GUNUNGSITOLI – bhayangkarapos.com
SMK Negeri 2 Gunungsitoli resmi menerapkan sistem “Bobot Poin Pelanggaran Tata Tertib Siswa” dengan batas maksimal 100 poin sebelum sanksi Drop Out (DO) diberlakukan. Kebijakan tegas ini disosialisasikan pada Selasa, 4 Agustus 2026, di Aula sekolah dengan dihadiri oleh Ketua Komite Sekolah, seluruh orang tua/wali murid, 42 orang guru, para Kepala Jurusan, serta staf tata usaha.
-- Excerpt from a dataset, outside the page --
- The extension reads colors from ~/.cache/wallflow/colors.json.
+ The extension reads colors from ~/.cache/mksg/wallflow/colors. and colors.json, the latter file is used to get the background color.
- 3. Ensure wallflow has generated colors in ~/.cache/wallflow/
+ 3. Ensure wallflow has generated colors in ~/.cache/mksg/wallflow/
Dalam sambutannya, Kepala SMKN 2 Gunungsitoli, Agustinus Telaumbanua, S.Pd., M.A., menekankan bahwa penegakan disiplin bukan bertujuan menghukum, melainkan membentuk karakter keselamatan dan profesionalisme. “Siswa kami tersebar di 6 jurusan kompetensi keahlian, yaitu DPIB, TAV, TSM, TKR, Manajemen Perkantoran, dan Nautika Kapal Niaga. Khususnya untuk jurusan teknik dan nautika, ketelitian dan kepatuhan terhadap prosedur adalah nyawa. Jika di sekolah saja tidak bisa taat aturan sederhana, bagaimana mereka akan dipercaya mengoperasikan mesin atau berlayar nanti? Oleh karena itu, aturan 100 poin ini harus dipahami bersama oleh orang tua dan pendidik sebagai standar keselamatan,” ujar Agustinus.

Kehadiran orang tua dan komite dalam sosialisasi ini menandakan komitmen kolaboratif antara sekolah dan keluarga. Agustinus menambahkan bahwa aturan ini berlaku sejak hari pertama tahun ajaran 2026/2027 bagi 142 siswa baru kelas X.
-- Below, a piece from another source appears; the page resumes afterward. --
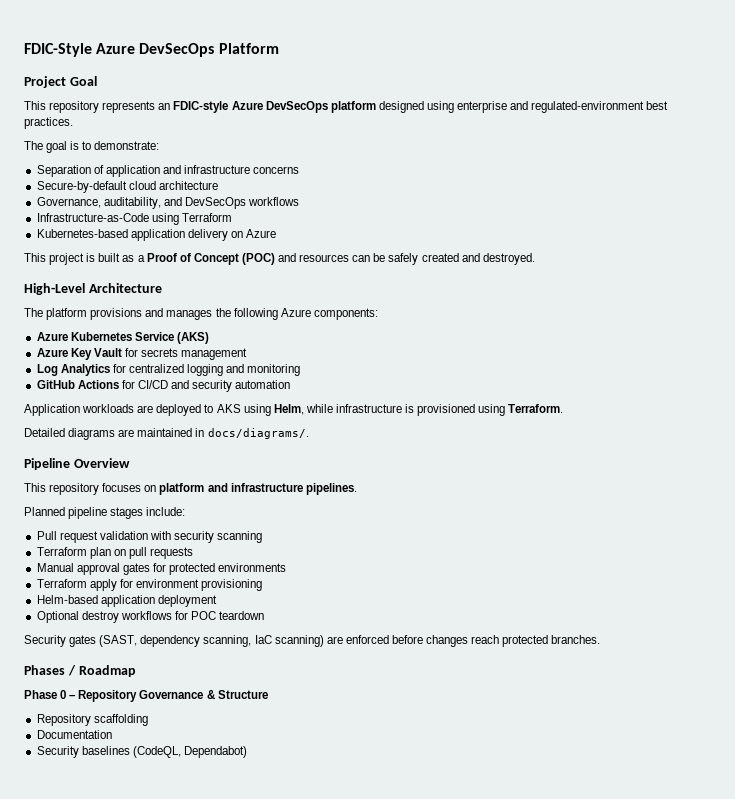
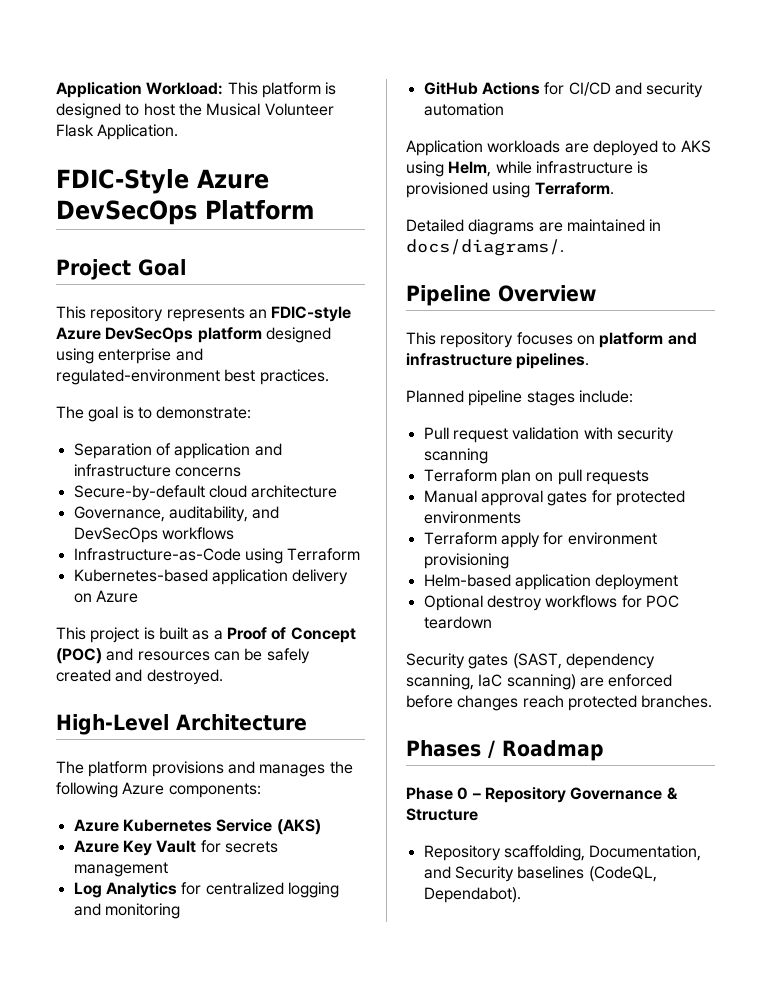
+ Application Workload: This platform is designed to host the Musical Volunteer Flask Application.
- Repository scaffolding
- Documentation
- Security baselines (CodeQL, Dependabot)
+ Repository scaffolding, Documentation, and Security baselines (CodeQL, Dependabot).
Berdasarkan regulasi Nomor 400.3.10/253-TU/SMKN2-GST/2026, pelanggaran diklasifikasikan ke dalam tujuh kategori utama:
– Kepribadian & Keteraturan: Keributan di kelas (10 poin), masuk lewat pagar samping (20 poin), membawa HP tanpa izin guru mapel (25 poin). Poin tertinggi (50 poin) untuk perusakan barang, mencuri, atau berkelahi.
– Rokok & Asusila: Membawa, menjual, atau merokok di lingkungan sekolah dikenakan 50 poin. Perbuatan asusila seperti berciuman atau pelecehan seksual juga bernilai 50 poin.
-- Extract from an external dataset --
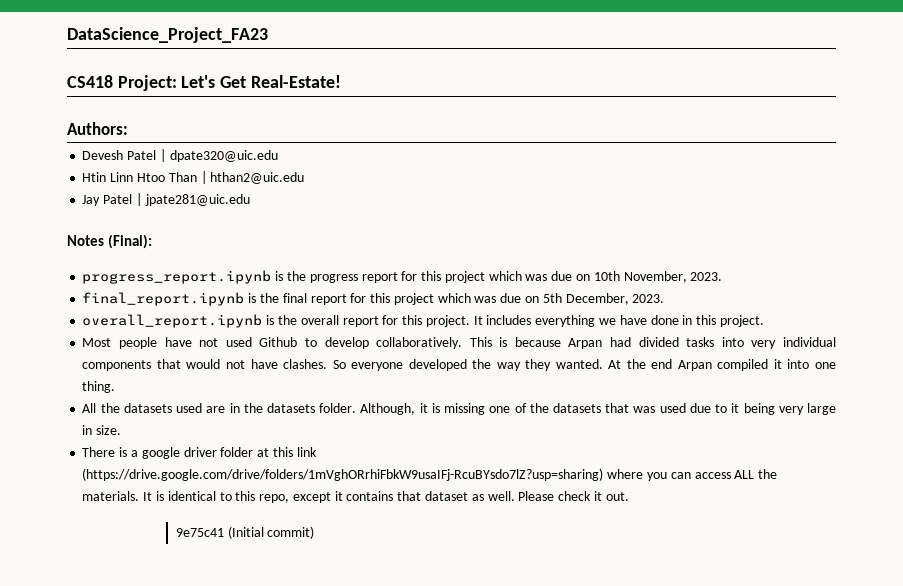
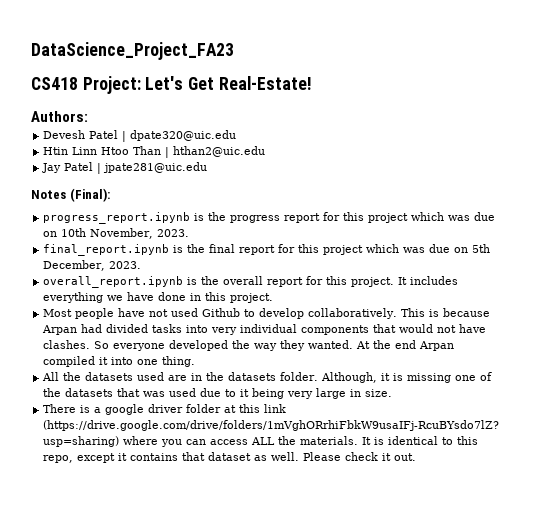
- 9e75c41 (Initial commit)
– Senjata & Narkoba (Zero Tolerance): Menggunakan senjata tajam untuk mengancam/melukai, serta memperjualbelikan minuman keras/narkoba, masing-masing langsung dikenai 100 poin. Satu kali pelanggaran fatal ini sudah cukup untuk mengeluarkan siswa.
– Kerajinan & Kerapian: Terlambat >10 menit (5 poin bertingkat), alpha (10 poin), memalsukan surat sakit (25 poin). Rambut dicat warna (25 poin), atribut tidak lengkap/sandal (5-10 poin).
Wakasek Urusan Kesiswaan, Ikhtiarman Zendrato, S.Pd., yang turut menandatangani regulasi ini, menjelaskan bahwa akumulasi 100 poin menjadi salah satu syarat penentuan naik tidaknya siswa dan berlaku selama masa pendidikan di SMK Negeri 2 Gunungsitoli.
Sosialisasi yang melibatkan seluruh pemangku kepentingan ini bertujuan memastikan tidak ada lagi alasan ketidaktahuan aturan. Sekolah berharap sinergi antara pendidik, orang tua, dan komite dapat menciptakan lingkungan belajar yang aman, tertib, dan berkarakter bagi generasi muda Nias.